• Saved entries:
BEGIN

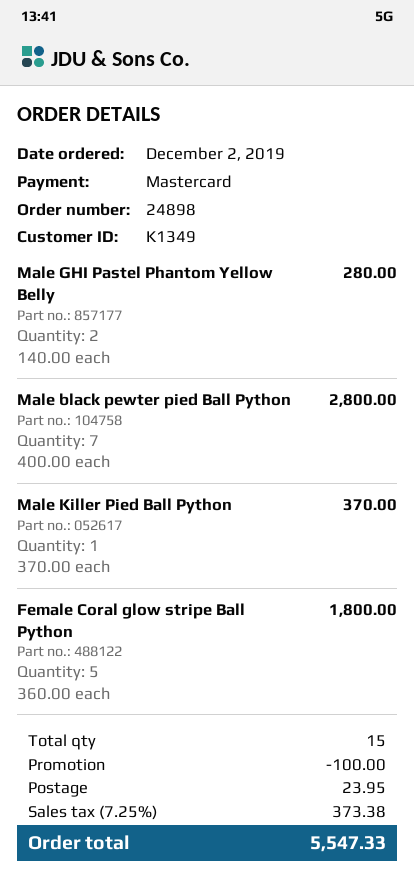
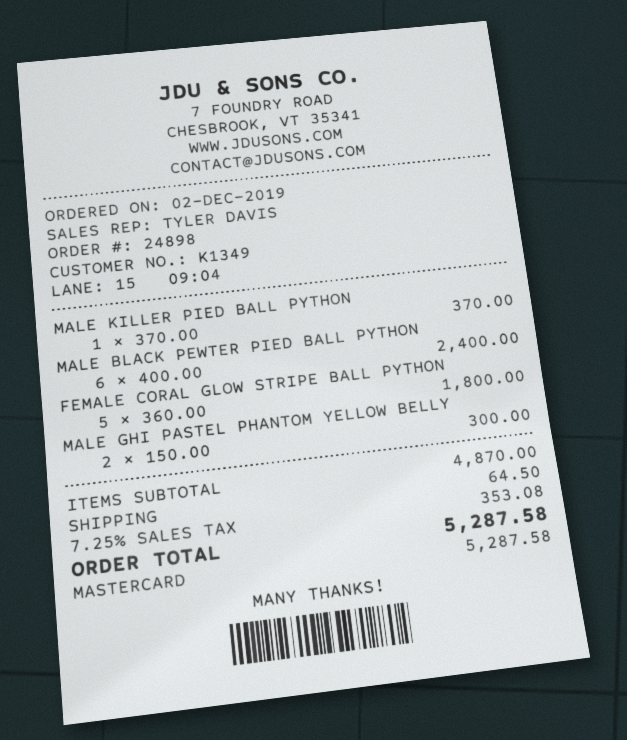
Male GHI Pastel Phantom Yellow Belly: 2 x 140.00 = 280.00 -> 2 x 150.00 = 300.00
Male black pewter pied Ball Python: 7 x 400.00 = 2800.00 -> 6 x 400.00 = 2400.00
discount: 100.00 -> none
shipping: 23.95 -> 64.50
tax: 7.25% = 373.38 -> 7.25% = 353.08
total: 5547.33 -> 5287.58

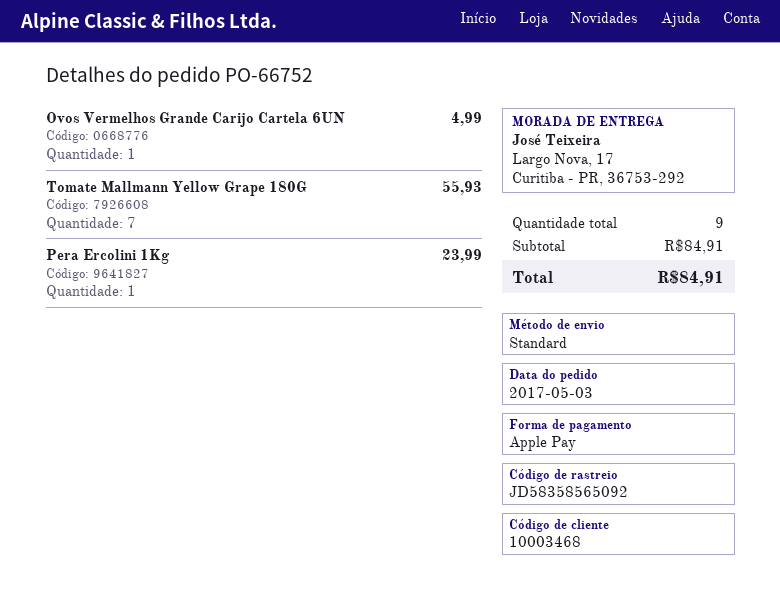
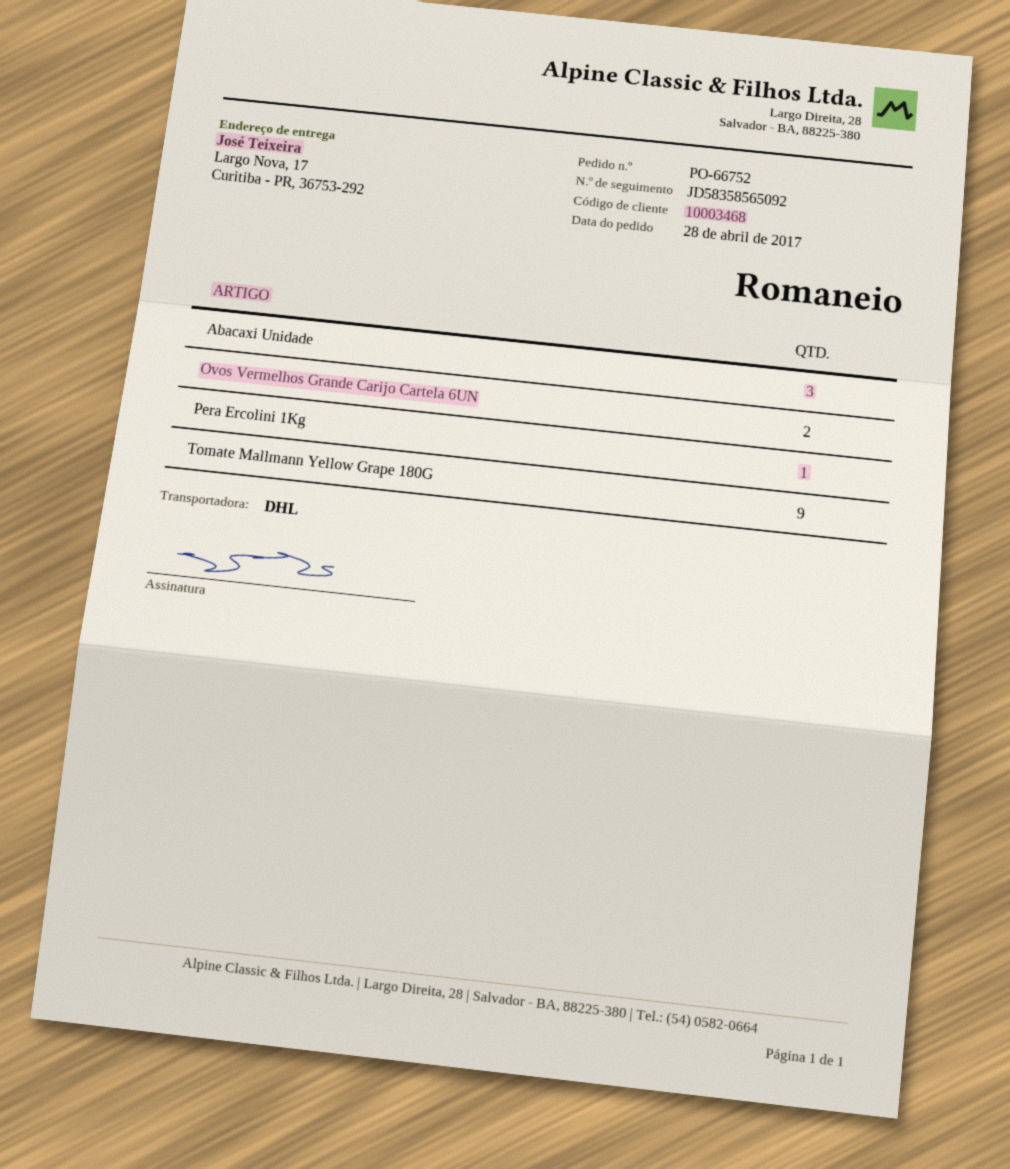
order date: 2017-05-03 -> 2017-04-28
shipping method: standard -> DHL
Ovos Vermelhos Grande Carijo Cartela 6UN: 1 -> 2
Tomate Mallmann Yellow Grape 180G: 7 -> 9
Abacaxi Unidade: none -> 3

END
BEGIN

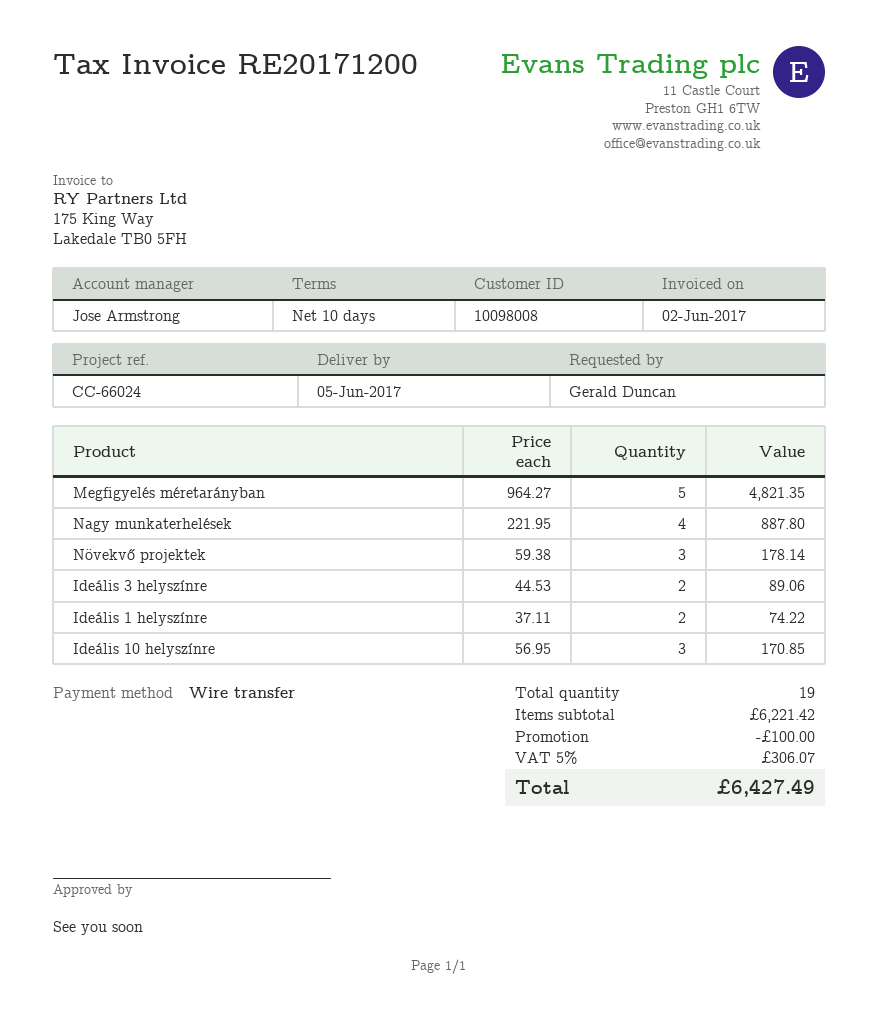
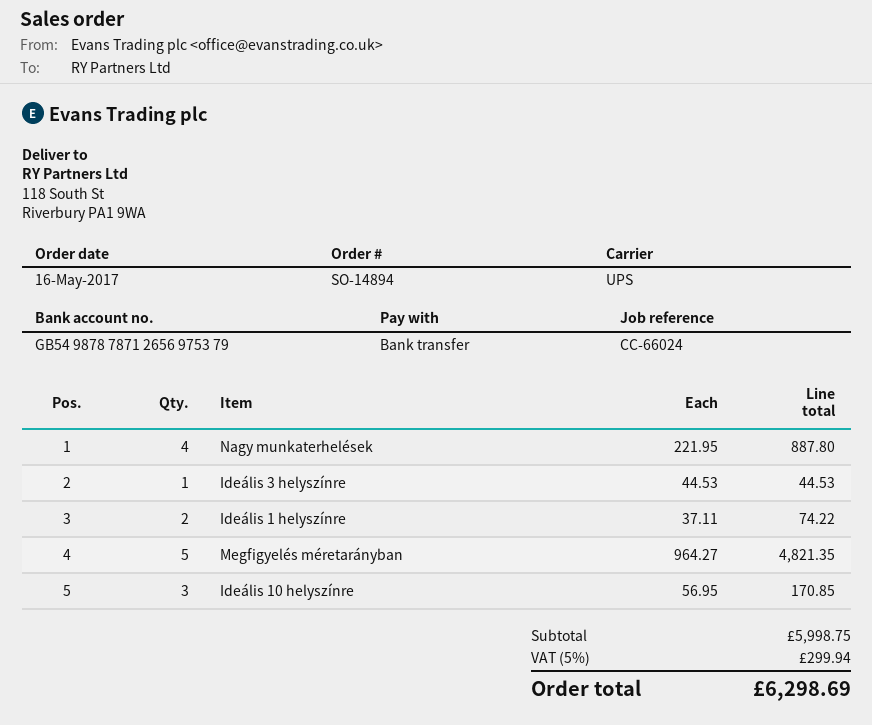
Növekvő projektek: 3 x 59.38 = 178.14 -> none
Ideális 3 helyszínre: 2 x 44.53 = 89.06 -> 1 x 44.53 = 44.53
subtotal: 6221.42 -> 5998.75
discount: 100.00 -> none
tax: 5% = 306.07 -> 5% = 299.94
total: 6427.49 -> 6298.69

END

• TASK BRIEF:
Every line above in the stretch from the one with "Male GHI Pastel" through the one with "shipping method: standard -> DHL" is to be transcribed exactly, ends included. No picture is copied.

• RESPONSE TO THE EXERCISE:
Male GHI Pastel Phantom Yellow Belly: 2 x 140.00 = 280.00 -> 2 x 150.00 = 300.00
Male black pewter pied Ball Python: 7 x 400.00 = 2800.00 -> 6 x 400.00 = 2400.00
discount: 100.00 -> none
shipping: 23.95 -> 64.50
tax: 7.25% = 373.38 -> 7.25% = 353.08
total: 5547.33 -> 5287.58

order date: 2017-05-03 -> 2017-04-28
shipping method: standard -> DHL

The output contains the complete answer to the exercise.